Now suppose that the radio source is at a slight angle $\theta$ from
the vertical. Then the various antennas are receiving signals a little
out of phase. The receiver adds all these out-of-phase signals
together, and so we get nothing, if the angle $\theta$ is too big. How
big may the angle be? *Answer:* we get zero if the
angle $\Delta/L = \theta$ (Fig. 30–3) corresponds to a
$360^\circ$ phase shift, that is, if $\Delta$ is the
wavelength $\lambda$. This is because the vector contributions form together a
complete polygon with zero resultant. The smallest angle that can be
resolved by an antenna array of length $L$ is $\theta =
\lambda/L$. Notice that the receiving pattern of an antenna such as
this is exactly the same as the intensity distribution we would get if
we turned the receiver around and made it into a transmitter.

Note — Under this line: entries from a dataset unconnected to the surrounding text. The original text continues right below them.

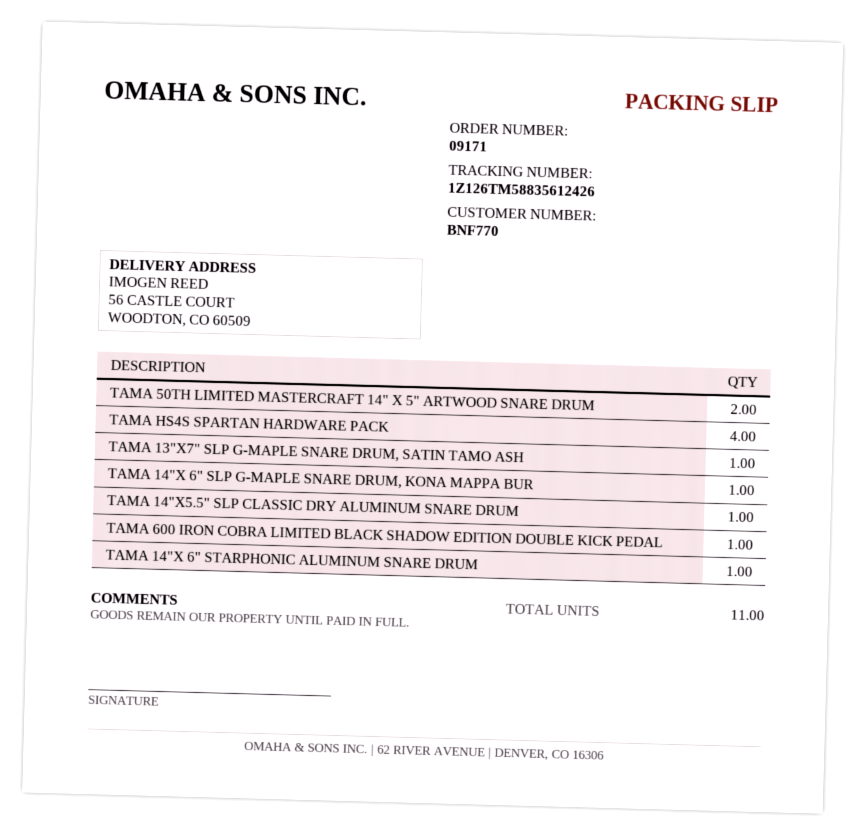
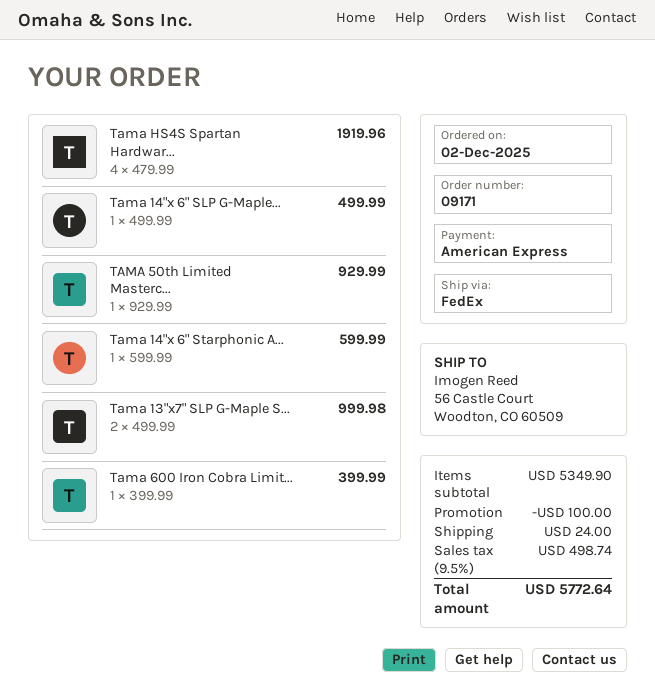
TAMA 50TH LIMITED MASTERCRAFT 14" X 5" ARTWOOD SNARE DRUM: 2 -> 1
TAMA 13"X7" SLP G-MAPLE SNARE DRUM, SATIN TAMO ASH: 1 -> 2
TAMA 14"X5.5" SLP CLASSIC DRY ALUMINUM SNARE DRUM: 1 -> none

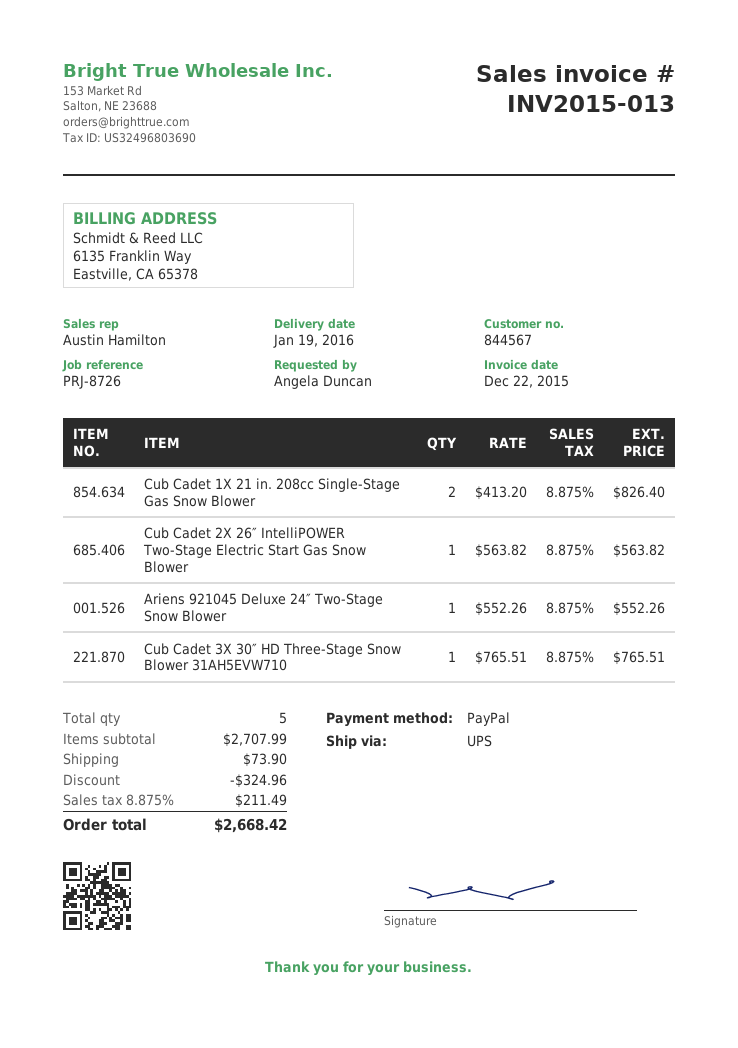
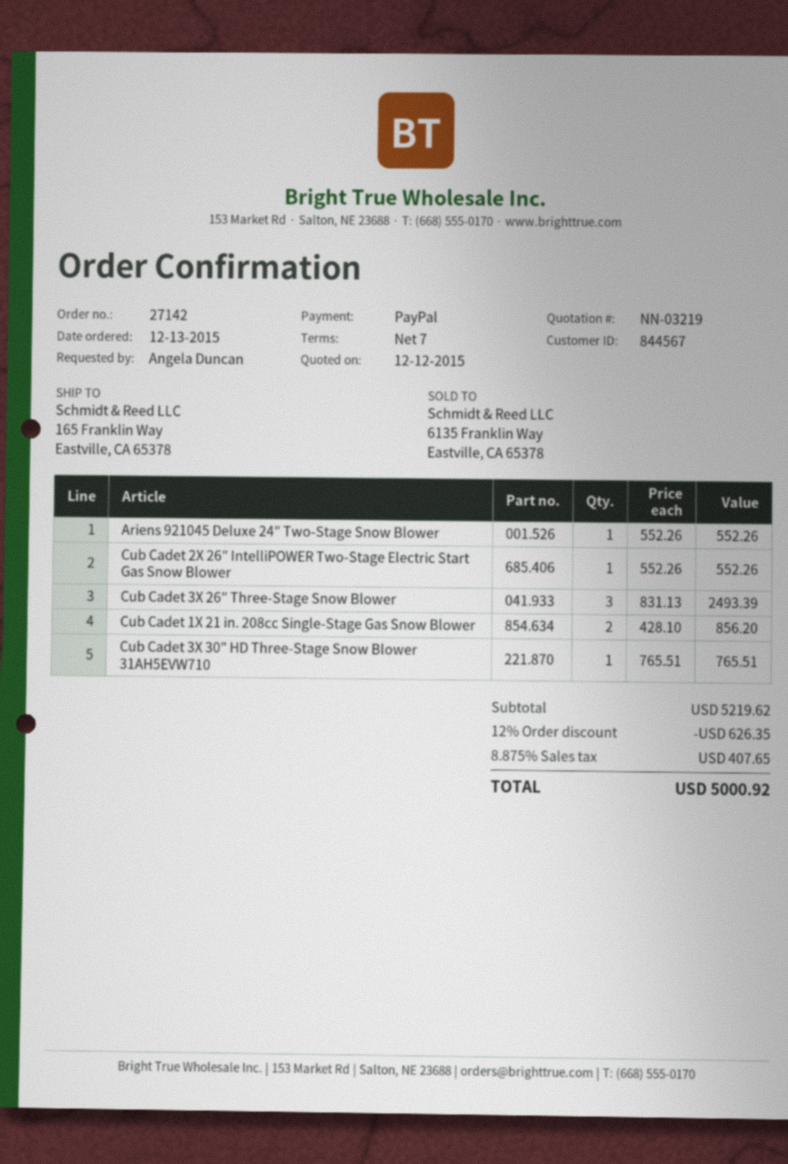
Cub Cadet 1X 21 in. 208cc Single-Stage Gas Snow Blower: 2 x 413.20 = 826.40 -> 2 x 428.10 = 856.20
Cub Cadet 2X 26″ IntelliPOWER Two-Stage Electric Start Gas Snow Blower: 1 x 563.82 = 563.82 -> 1 x 552.26 = 552.26
Cub Cadet 3X 26″ Three-Stage Snow Blower: none -> 3 x 831.13 = 2493.39
subtotal: 2707.99 -> 5219.62
discount: 324.96 -> 626.35
shipping: 73.90 -> none
tax: 8.875% = 211.49 -> 8.875% = 407.65
total: 2668.42 -> 5000.92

This is
an example of what is called a *reciprocity
principle*. It turns out, in fact, to be
generally true for any arrangement of antennas, angles, and so on, that
if we first work out what the relative intensities would be in various
directions if the receiver were a transmitter instead, then the relative
directional sensitivity of a receiver with the same external wiring, the
same array of antennas, is the same as the relative intensity of
emission would be if it were a transmitter.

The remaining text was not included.